VAddy PrivateNet also uses remote port forwarding with SSH, so your firewall must allow outbound SSH connections from the machine running the command-line tool to pfd.vaddy.net. This should be possible in most companies, but some large corporate environments may block external network access or filter it through a proxy in such a way that makes VAddy PrivateNet unusable.
Implementation
The command-line tool creates an SSH tunnel to use for remote port forwarding. This will expose a port on your local web server to VAddy’s servers through the SSH tunnel, allowing VAddy to scan it for vulnerabilities.
Though this does expose your local web server’s port outside of your intranet, access to that port is restricted to the VAddy servers at the other end of the SSH tunnel.
In the figure above, the VAddy PrivateNet command-line tool has connected local port 443 on a server on the customer’s intranet to a dedicated remote port (3210) for that customer on VAddy’s SSH server.
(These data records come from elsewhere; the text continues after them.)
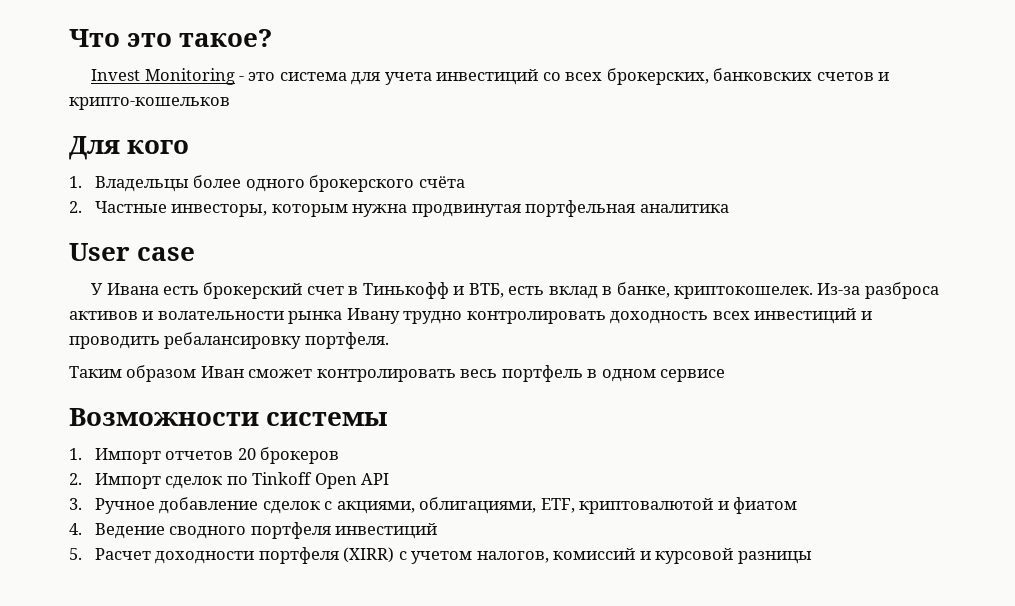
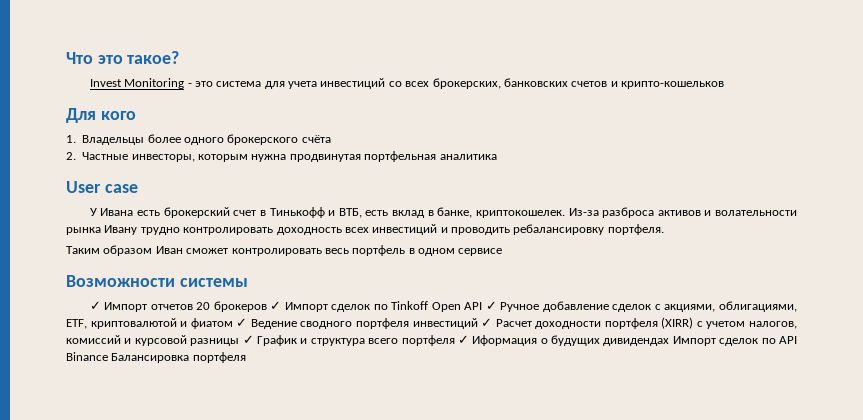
[69,448,82,460] 1. -> [89,301,101,310] ✓
[69,473,82,485] // 2. -> [270,301,282,310] ✓
[69,498,82,510] // 3. -> [485,301,497,310] ✓
[69,523,82,535] // 4. -> [236,318,248,327] ✓
[69,548,82,560] // 5. -> [481,318,493,327] ✓
(812, 557) none -> [242,335,798,346] [66,352,246,363] ✓ График и структура всего портфеля ✓ Иформация о будущих дивидендах Импорт сделок по API Binance Балансировка портфеля

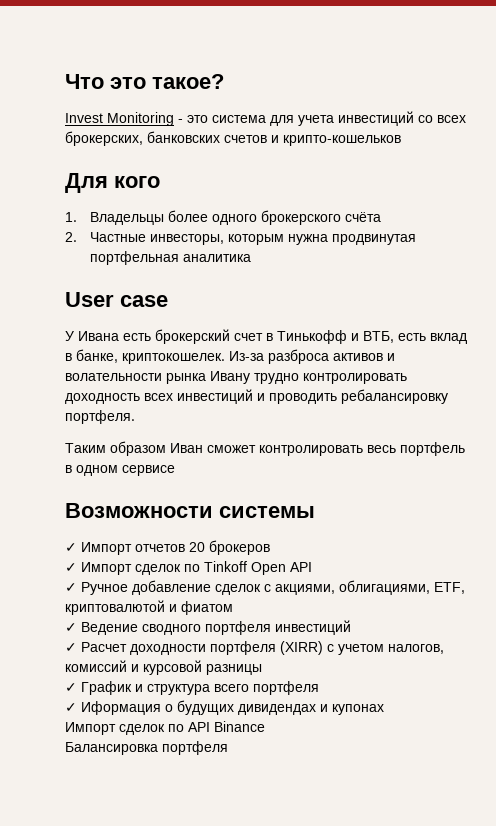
(267, 306) none -> (270, 547) //
(483, 306) none -> (312, 567) //
(233, 323) none -> (233, 608) //
(478, 323) none -> (351, 627) //
(240, 342) none -> (262, 669) //
(455, 340) none -> (319, 688) //
(670, 342) none -> [320,704,384,715] и купонах //
(108, 356) none -> (265, 726) //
When the customer initiates a scan, VAddy will send its requests through port 3210. Note that the VAddy PrivateNet command-line tool creates an SSH tunnel with a remote port (like 3210 above) that is automatically assigned to each server based on its domain name.
In this example, local port 443 is bound to remote port 3210. Because the command-line tool can only bind one local port at a time, it cannot simultaneously bind local port 80 and thus scan requests must be sent via HTTPS (TLS) on port 443.
Background SSH commands
Before opening a connection to VAddy’s SSH server, the VAddy for PrivateNet command-line tool will automatically generate an SSH key and register it through VAddy’s WebAPI.
Here is an example of the actual SSH command that is used to establish the tunnel:
$ ssh -i vaddy/ssh/id_rsa -N -R 0.0.0.0:3210:192.168.1.17:443 portforward@pfd.vaddy.net
This binds the local web server running on port 443 with an IP address of 192.168.1.17 to VAddy’s SSH server on port 3210 at pfd.vaddy.net.